Dreimal pro Woche kommen etwa 400 Esel in geschlossenen Lastwagen nach Frinordeste – 50 pro Fahrzeug. Mitarbeiter berichten, dass die Tiere aufgrund der Hitze, der bis zu 500 Kilometer langen Fahrt und der geschwächten körperlichen Verfassung sogar gequetscht oder tot im Unternehmen landen. Mit geringen Schwankungen verdienen die meisten der 150 Beschäftigten rund 1.300 Reais pro Monat (1 US-Dollar entspricht 5,68 Reais). Sie leben in armen Gemeinden in der Nähe der Verarbeitungsanlage, wo die Wasserversorgung nur dreimal pro Woche gewährleistet ist und wo man noch einen oder zwei Esel bei der Arbeit auf dem Hof sehen kann. Obwohl sie auf diese Dienstleistung angewiesen sind, um in einer Zeit steigender Arbeitslosigkeit und in einer Stadt ohne viele Alternativen zu überleben, sagen die Angestellten, dass es ihnen schwer fällt, mit der Massentötung eines Tieres umzugehen, das zu ihrem täglichen Leben gehört – sie wünschen sich, dass der Fleischverarbeitungsbetrieb sein Geschäftsmodell auf das Schlachten von Rindern umstellt. „Für mich ist das wie die Tötung eines Hundes, eines Haustiers. Wir sind mit dem Reiten auf Eseln aufgewachsen und jetzt müssen wir ununterbrochen mit ansehen, wie Esel sterben. Das sind eine Menge Esel, in manchen Wochen 1.200. Niemand kann diese Situation mehr ertragen“, so João (fiktiver Name), der in der Verarbeitungsanlage arbeitet und mit seinem Lohn die Familie ernähren muss. Er war monatelang arbeitslos und hatte keine andere Wahl, als eine Stelle anzunehmen. „Ich arbeite, weil ich es muss, nicht weil ich es will. Aber was passiert mit den Familien hier, wenn die Anlage geschlossen wird?“.

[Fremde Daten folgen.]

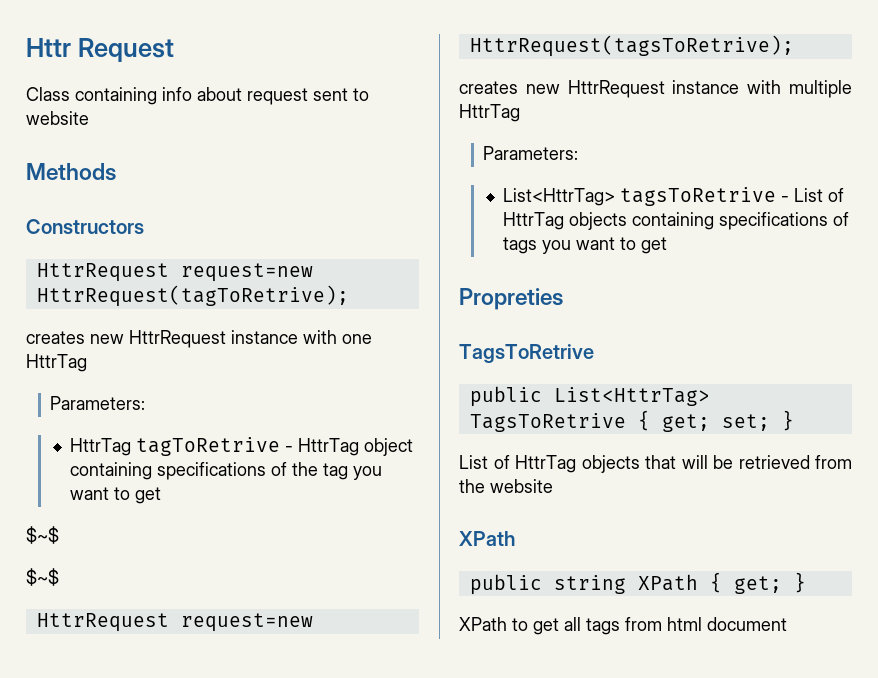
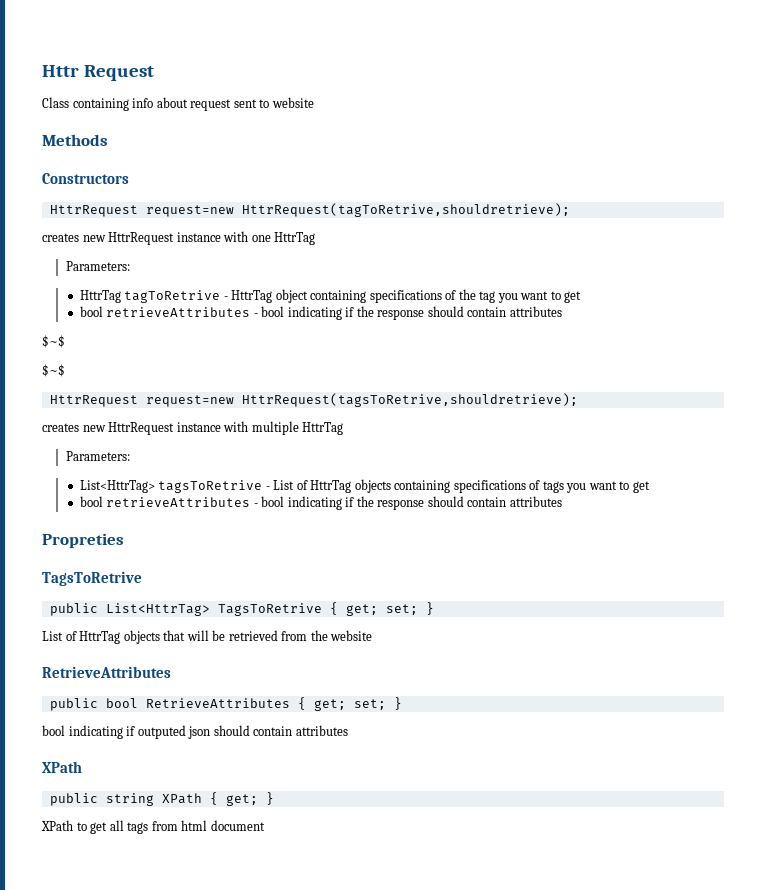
[36,285,349,307] HttrRequest(tagToRetrive); -> [241,203,570,217] HttrRequest(tagToRetrive,shouldretrieve);
(162, 495) none -> [79,306,562,320] // bool retrieveAttributes - bool indicating if the response should contain attributes
[469,35,794,57] HttrRequest(tagsToRetrive); -> [241,393,578,407] HttrRequest(tagsToRetrive,shouldretrieve);
(668, 245) none -> [79,496,562,510] // bool retrieveAttributes - bool indicating if the response should contain attributes
(553, 486) none -> [42,666,171,678] [49,697,402,711] [42,725,348,739] // RetrieveAttributes // public bool RetrieveAttributes { get; set; } // bool indicating if outputed json should contain attributes

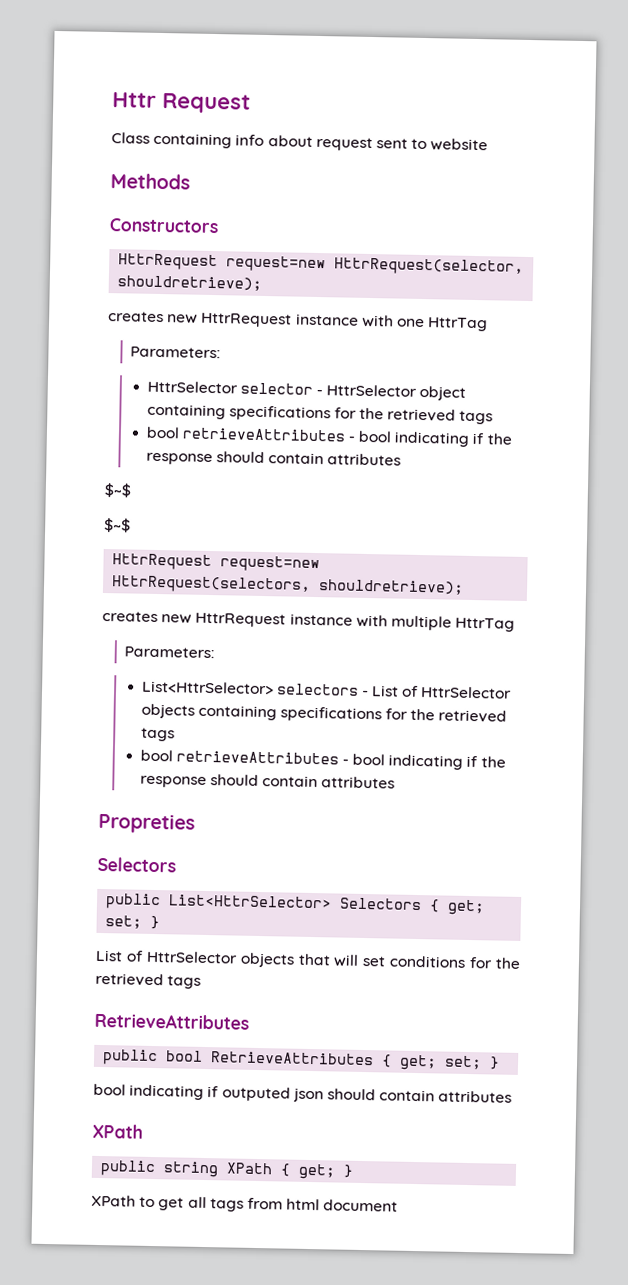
[241,203,570,217] HttrRequest(tagToRetrive,shouldretrieve); -> [334,257,525,276] [117,275,263,291] HttrRequest(selector, shouldretrieve);
[79,289,582,303] HttrTag tagToRetrive - HttrTag object containing specifications of the tag you want to get -> [146,380,467,401] [146,403,494,425] HttrSelector selector - HttrSelector object containing specifications for the retrieved tags
[241,393,578,407] HttrRequest(tagsToRetrive,shouldretrieve); -> [111,575,465,595] HttrRequest(selectors, shouldretrieve);
[79,480,263,493] List<HttrTag> tagsToRetrive -> [141,680,359,696] List<HttrSelector> selectors
[310,480,352,493] HttrTag -> [420,686,513,699] HttrSelector
[529,480,650,493] of tags you want to get -> [385,708,508,723] [140,727,175,742] for the retrieved tags
[42,571,142,586] [49,603,322,616] TagsToRetrive // public List<HttrTag> TagsToRetrive -> [97,856,176,873] [105,893,423,911] Selectors // public List<HttrSelector> Selectors
[79,631,121,644] HttrTag -> [145,950,238,964] HttrSelector
[212,630,373,641] be retrieved from the website -> [362,955,522,969] [95,972,202,989] set conditions for the retrieved tags

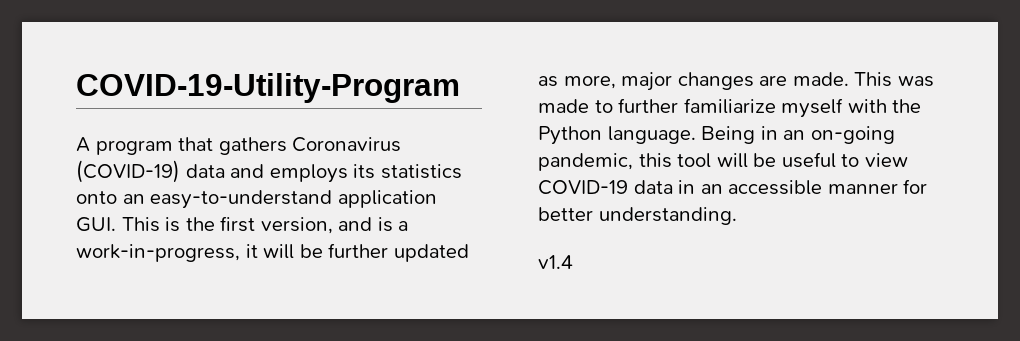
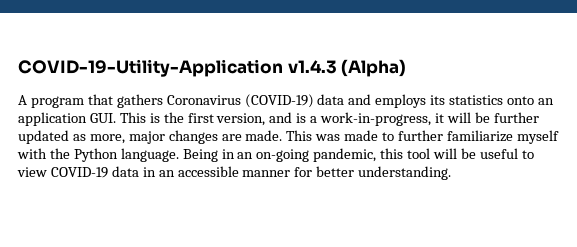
[76,73,460,103] COVID-19-Utility-Program -> [18,59,407,77] COVID-19-Utility-Application v1.4.3 (Alpha)
[150,190,333,209] easy-to-understand -> (554, 101) none
[538,255,573,269] // v1.4 -> (452, 173) none

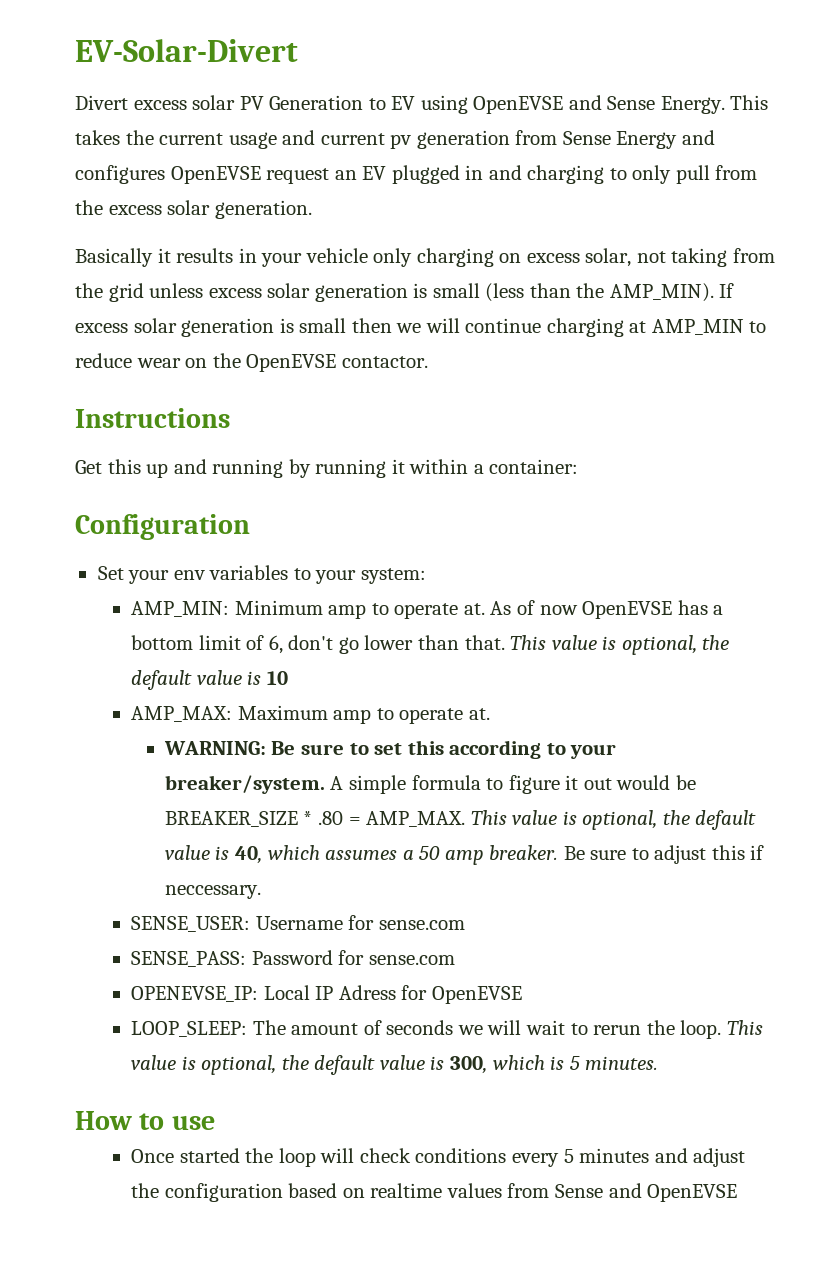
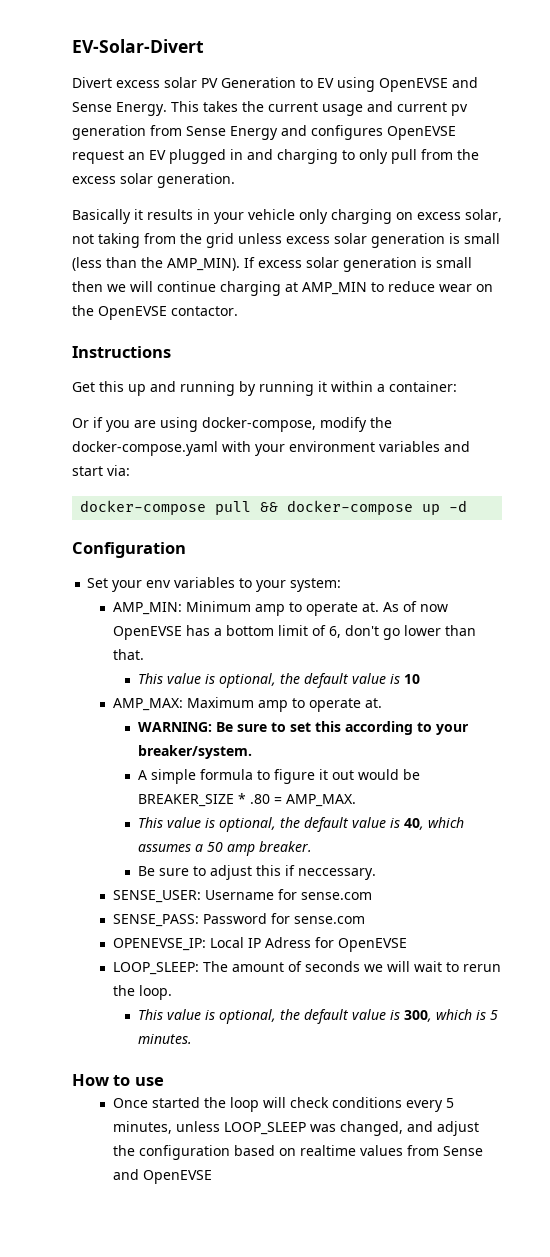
(579, 466) none -> [72,417,392,432] [72,441,470,456] [72,465,130,476] [80,500,468,515] // Or if you are using docker-compose, modify the docker-compose.yaml with your environment variables and start via: // docker-compose pull && docker-compose up -d
(505, 642) none -> (144, 654) //
(325, 784) none -> (252, 752) //
(466, 819) none -> (356, 800) //
(559, 852) none -> (312, 846) //
(722, 1029) none -> (172, 992) //
[579,1148,650,1163] minutes -> [112,1121,403,1136] minutes, unless LOOP_SLEEP was changed,

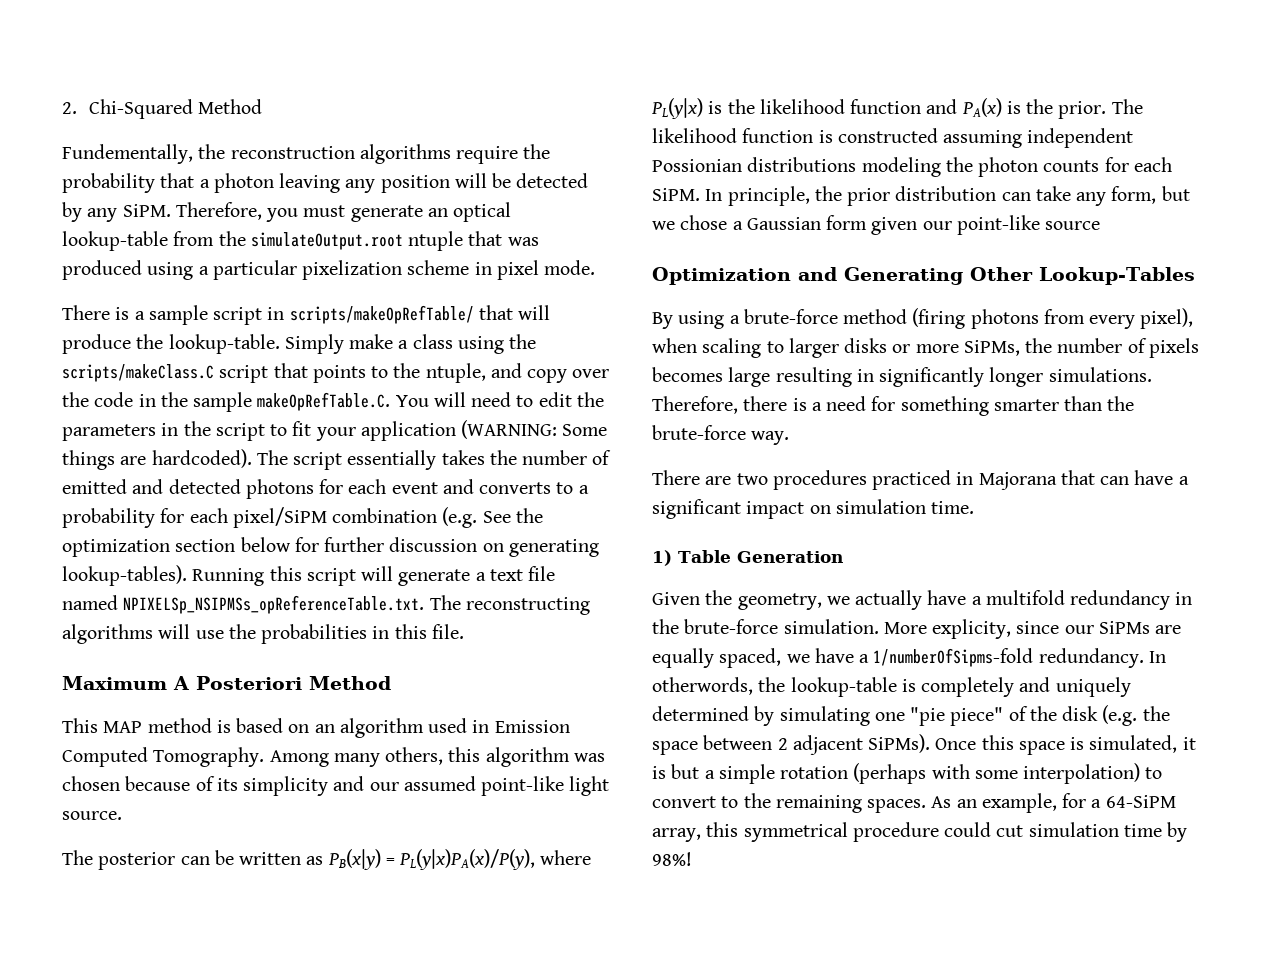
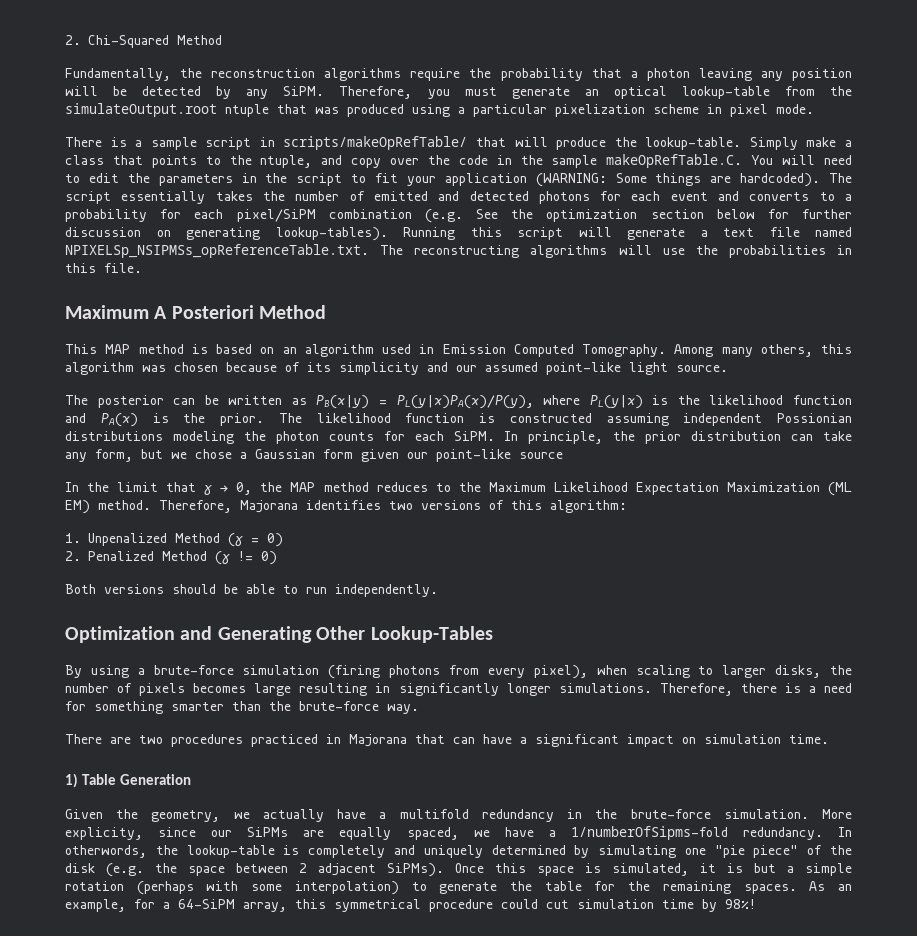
[62,144,193,164] Fundementally, -> [65,68,171,81] Fundamentally,
[457,334,537,354] [62,364,269,383] using the scripts/makeClass.C script -> (104, 160) none
(1101, 225) none -> [65,482,852,496] [65,500,627,514] [65,533,283,547] [65,551,277,565] [65,584,438,597] // In the limit that γ → 0, the MAP method reduces to the Maximum Likelihood Expectation Maximization (ML EM) method. Therefore, Majorana identifies two versions of this algorithm: // 1. Unpenalized Method (γ = 0) // 2. Penalized Method (γ != 0) // Both versions should be able to run independently.
[843,309,908,324] method -> [242,665,320,675] simulation
[844,338,1020,356] disks or more SiPMs, -> [775,665,822,678] disks,
[652,796,739,808] convert to -> [439,881,616,894] generate the table for

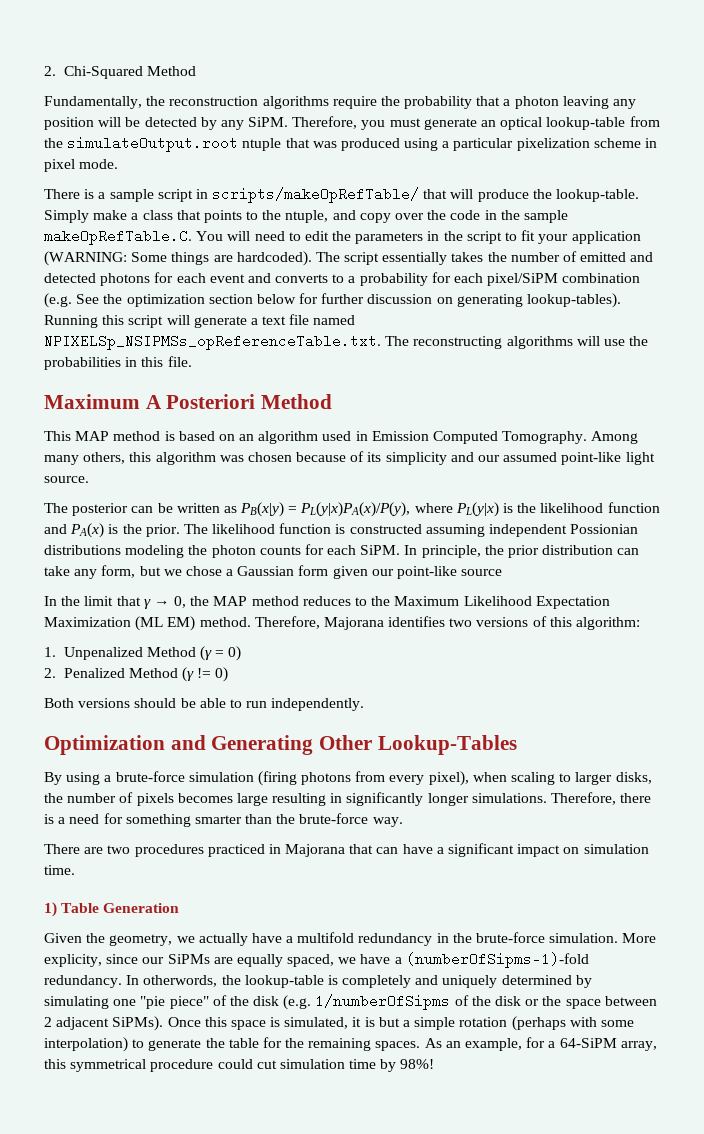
[570,826,728,840] 1/numberOfSipms-fold -> [405,952,589,968] (numberOfSipms-1)-fold
(144, 870) none -> [315,994,540,1010] 1/numberOfSipms of the disk or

Die Behörden sind der Ansicht, dass ohne eine Produktionskette, das Tempo des Schlachtens und die chinesische Nachfrage nach Ejiao die Eselpopulation im Nordosten in wenigen Jahren praktisch dezimiert werden wird. Diese Diagnose wird von Organisationen wie dem Nationalen Forum für Tierschutz und Verteidigung, der Nationalen Front für die Verteidigung von Eseln und The Donkey Sanctuary geteilt. Im Jahr 2000 zählte Brasilien rund 9 Millionen Tiere – im Jahr 2016 waren es nur noch 2 Millionen. Im Jahr 2000 lag die jährliche Eijiao-Produktion bei 1,2 Tonnen – 2016 waren es bereits 5 Tonnen. Für Professor Joelson Alcântara, ein Tierschützer aus Amargosa, ist der Esel nicht nur von historischer Bedeutung für die Landbevölkerung, sondern auch ein religiöses Symbol für die Christen. „In der Bibel reitet Jesus auf einem Esel, als er in Jerusalem einzieht. Es ist ein so wichtiges Tier, das am Leben von Jesus Christus teilgenommen hat und es wird aus finanziellen Gründen ausgerottet. Es gibt keine Erklärung dafür“.